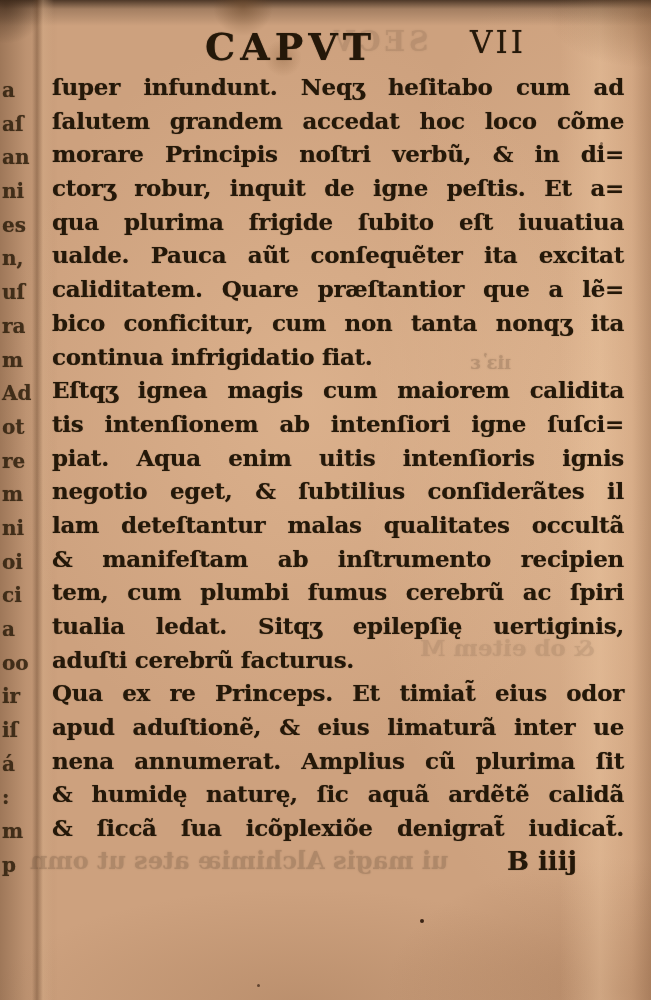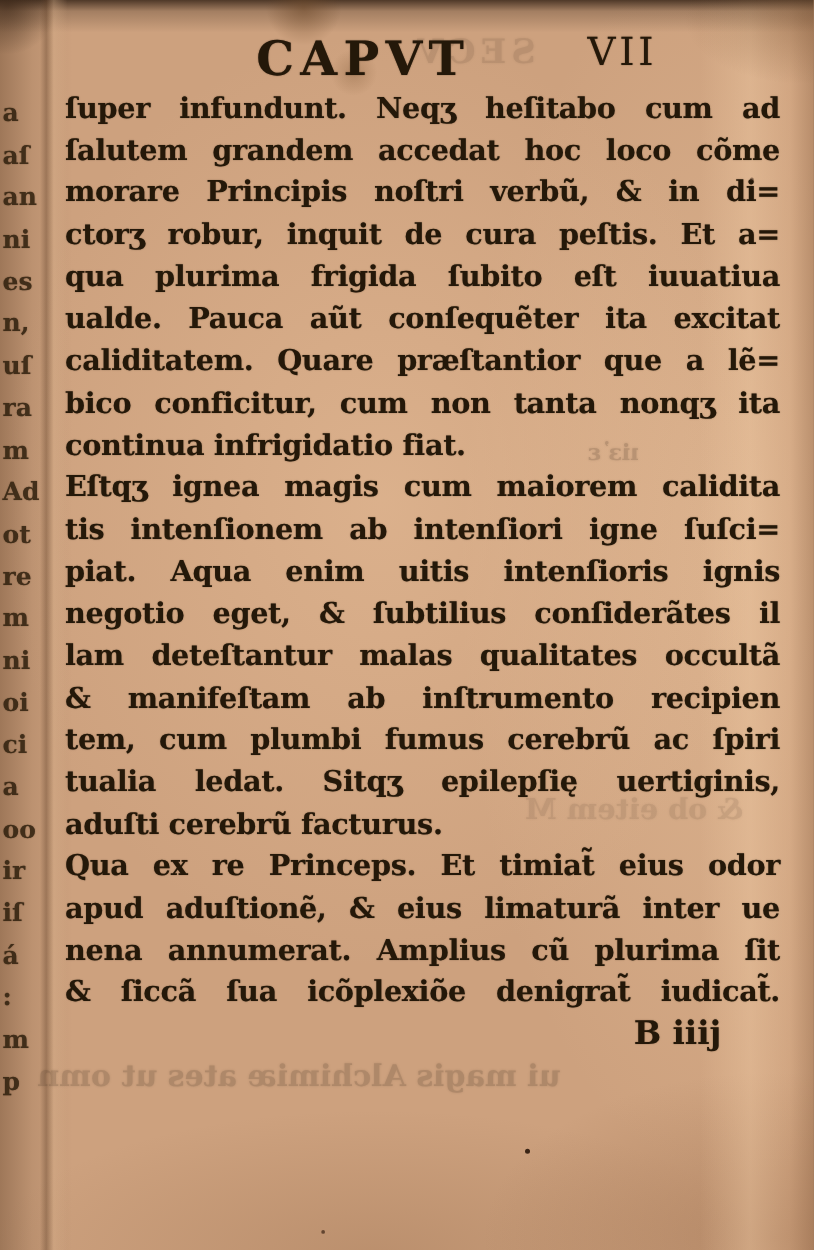"ctorʒ robur, inquit de cura" div.line { text: cura -> igne }
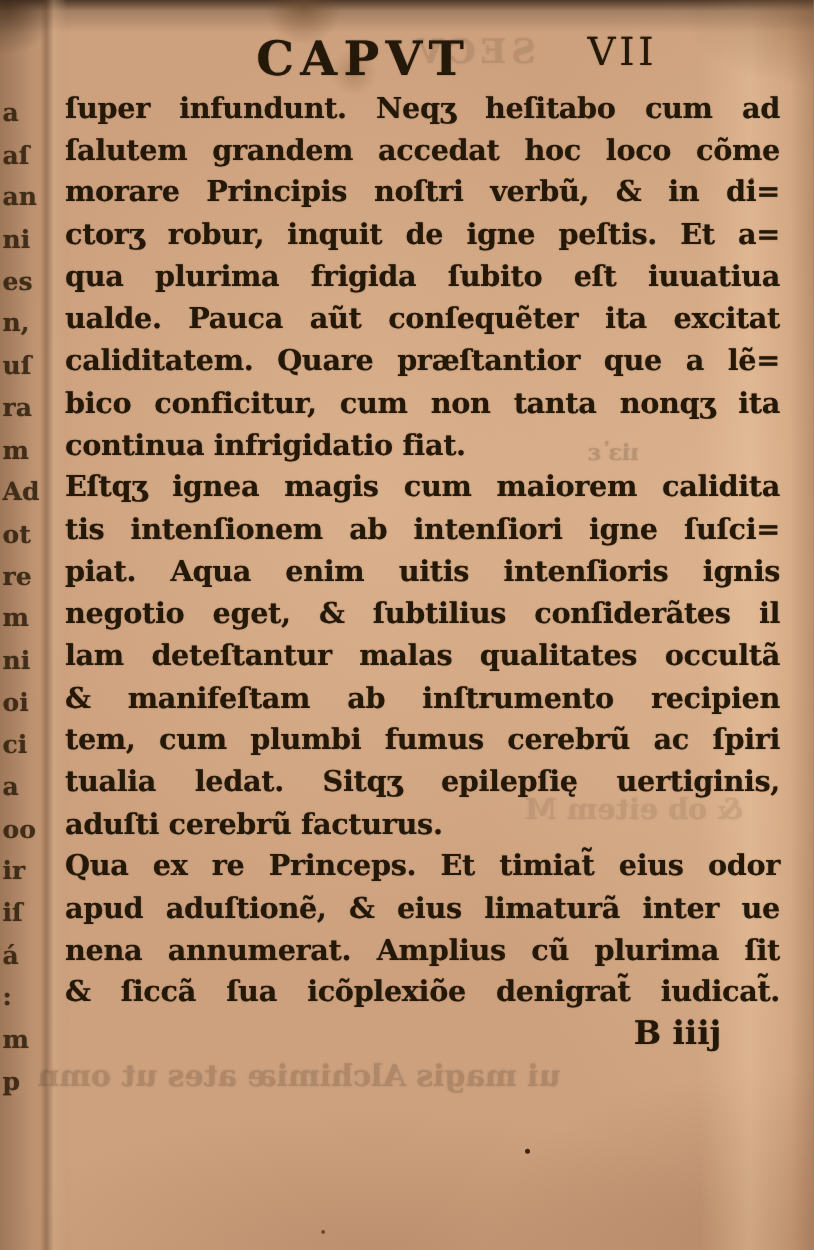"qua plurima frigida ſubito eſt" div.line { text: frigida -> frigide }
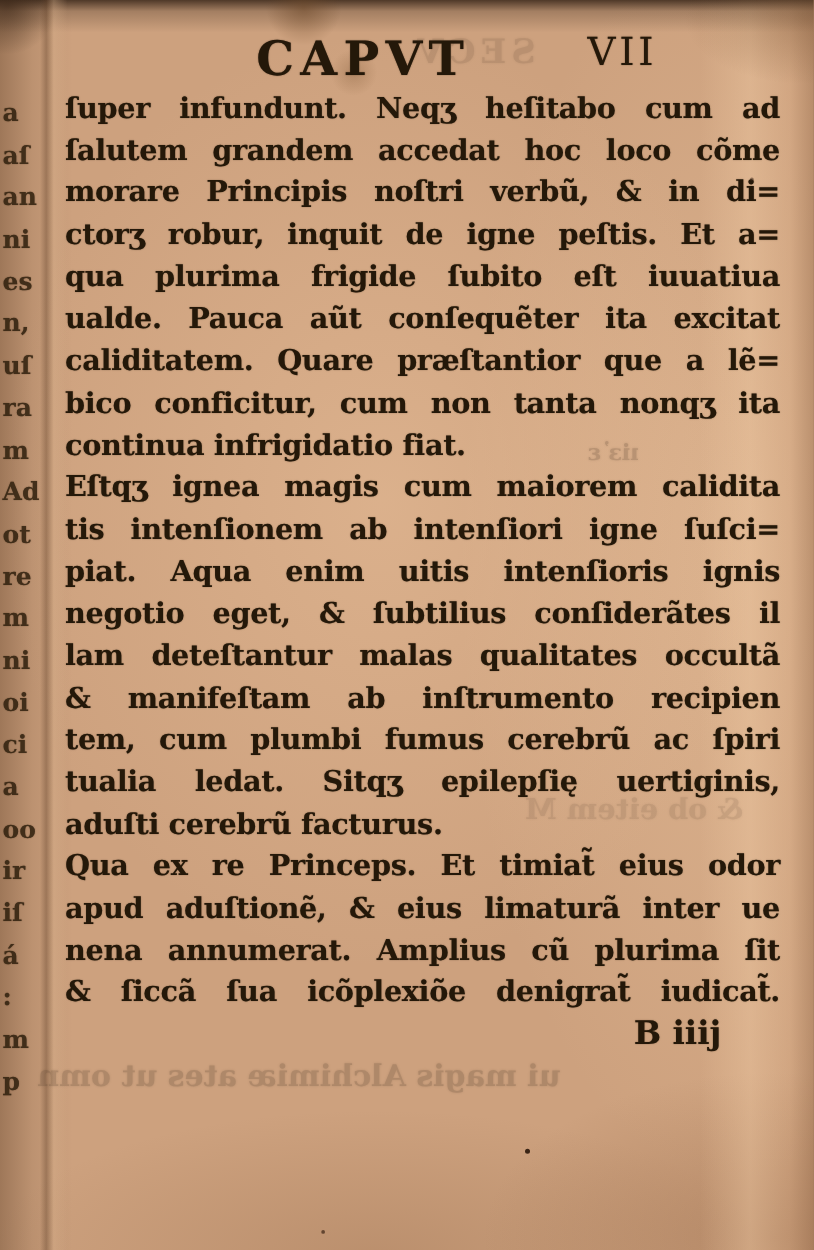"& humidę naturę, ſic aquã" div.line { html: none -> <div>&amp; humidę naturę, ſic aquã ardẽtẽ calidã</div> }
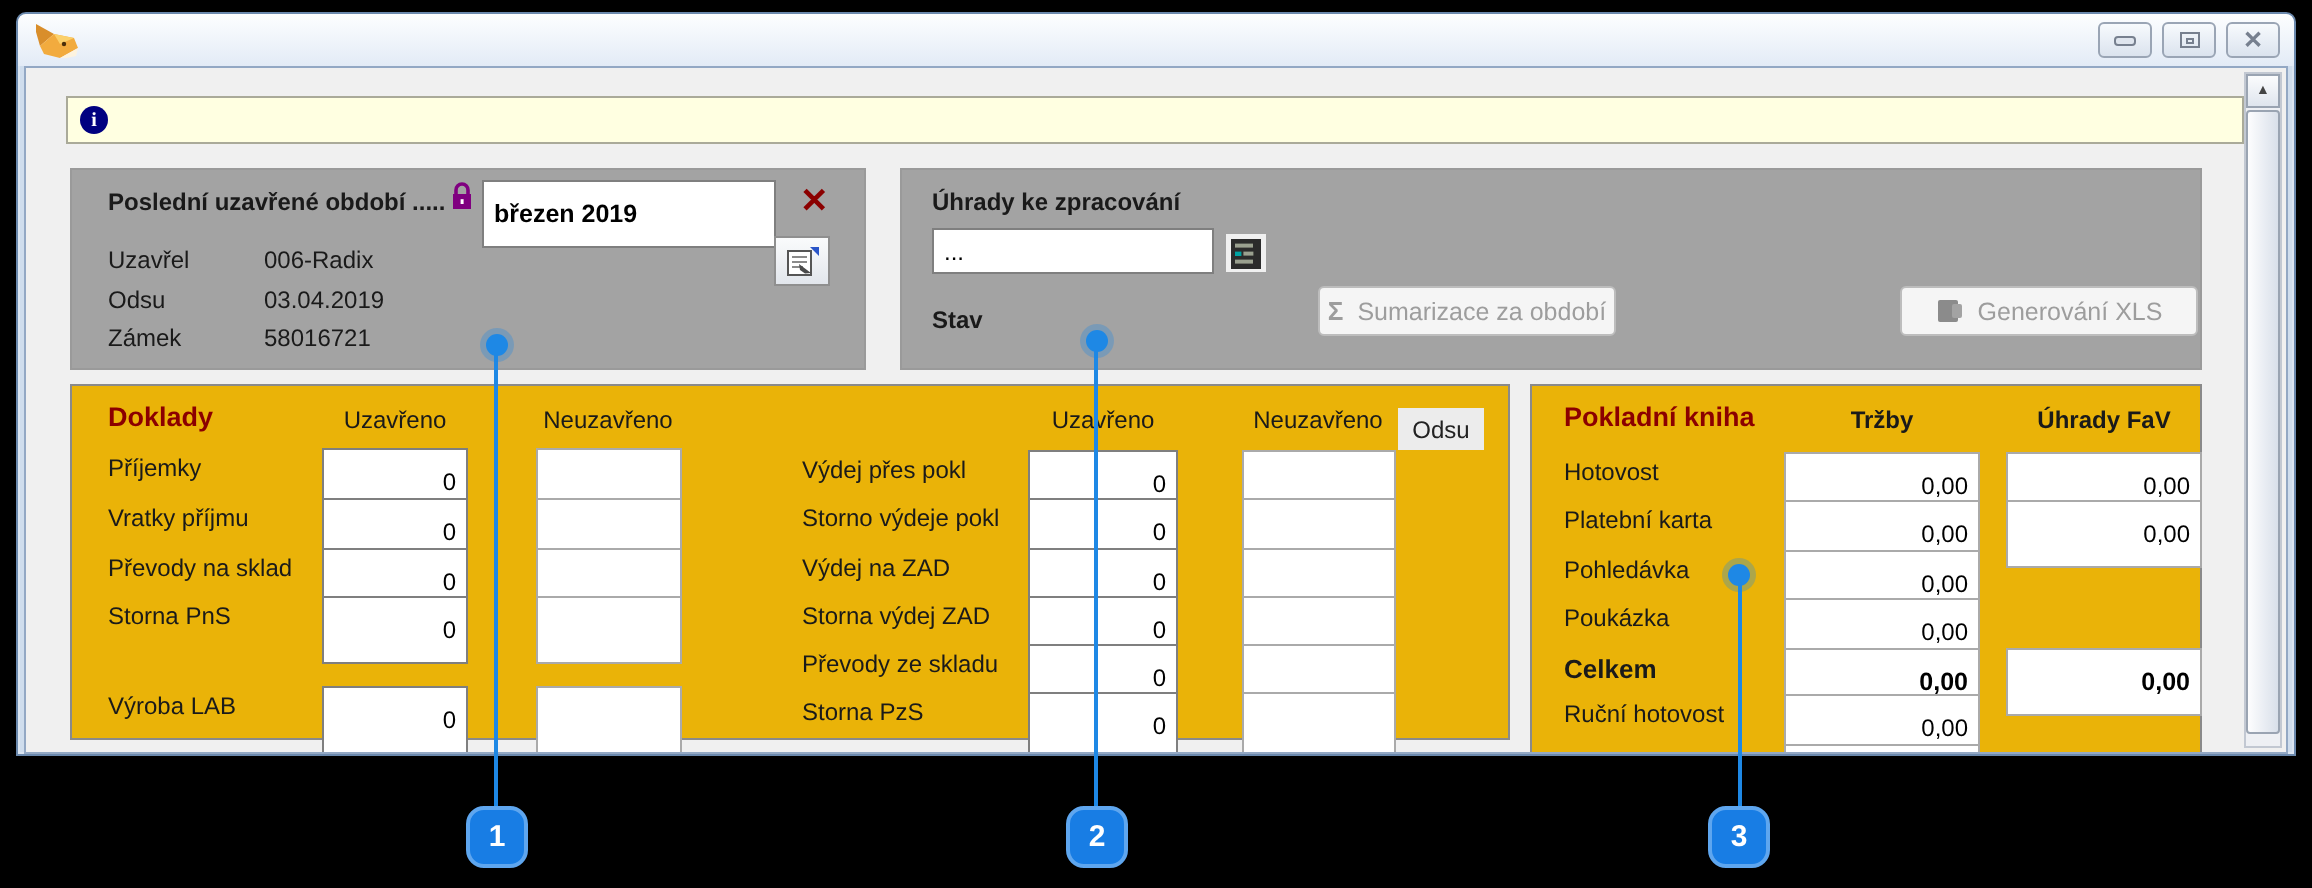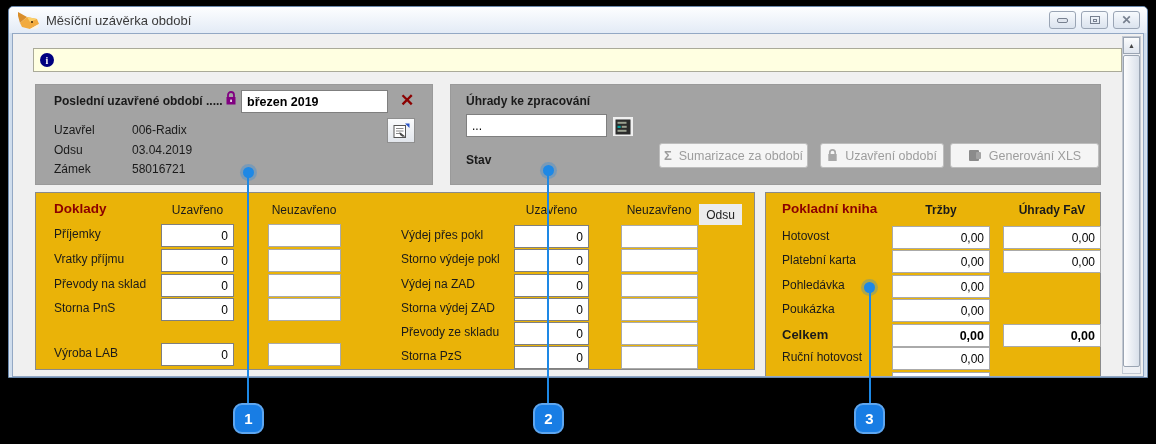"Měsíční uzávěrka období" span.title-text { html: <span>Měsíční uzávěrka období</span> -> none }
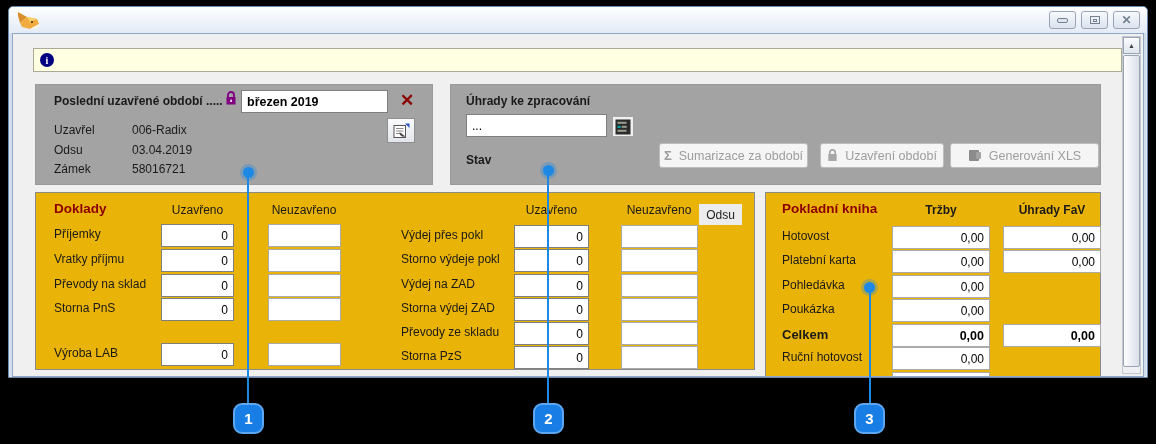"březen 2019" .tbox { height: 23px -> 34px }
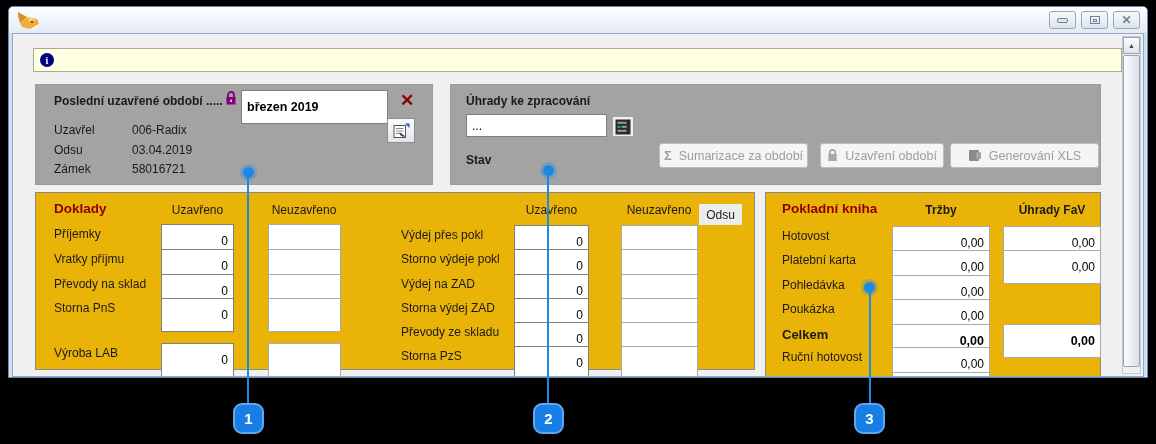"Uzavření období" div.dbtn { html: <div> <svg> <path></path> <rect></rect> </svg> <span>Uzavření období</span> </div> -> none }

***

Task: The material above should be returned exactly, without pictures.

Answer box:
"ctorʒ robur, inquit de cura" div.line { text: cura -> igne }
"qua plurima frigida ſubito eſt" div.line { text: frigida -> frigide }
"& humidę naturę, ſic aquã" div.line { html: none -> <div>&amp; humidę naturę, ſic aquã ardẽtẽ calidã</div> }
"Měsíční uzávěrka období" span.title-text { html: <span>Měsíční uzávěrka období</span> -> none }
"březen 2019" .tbox { height: 23px -> 34px }
"Uzavření období" div.dbtn { html: <div> <svg> <path></path> <rect></rect> </svg> <span>Uzavření období</span> </div> -> none }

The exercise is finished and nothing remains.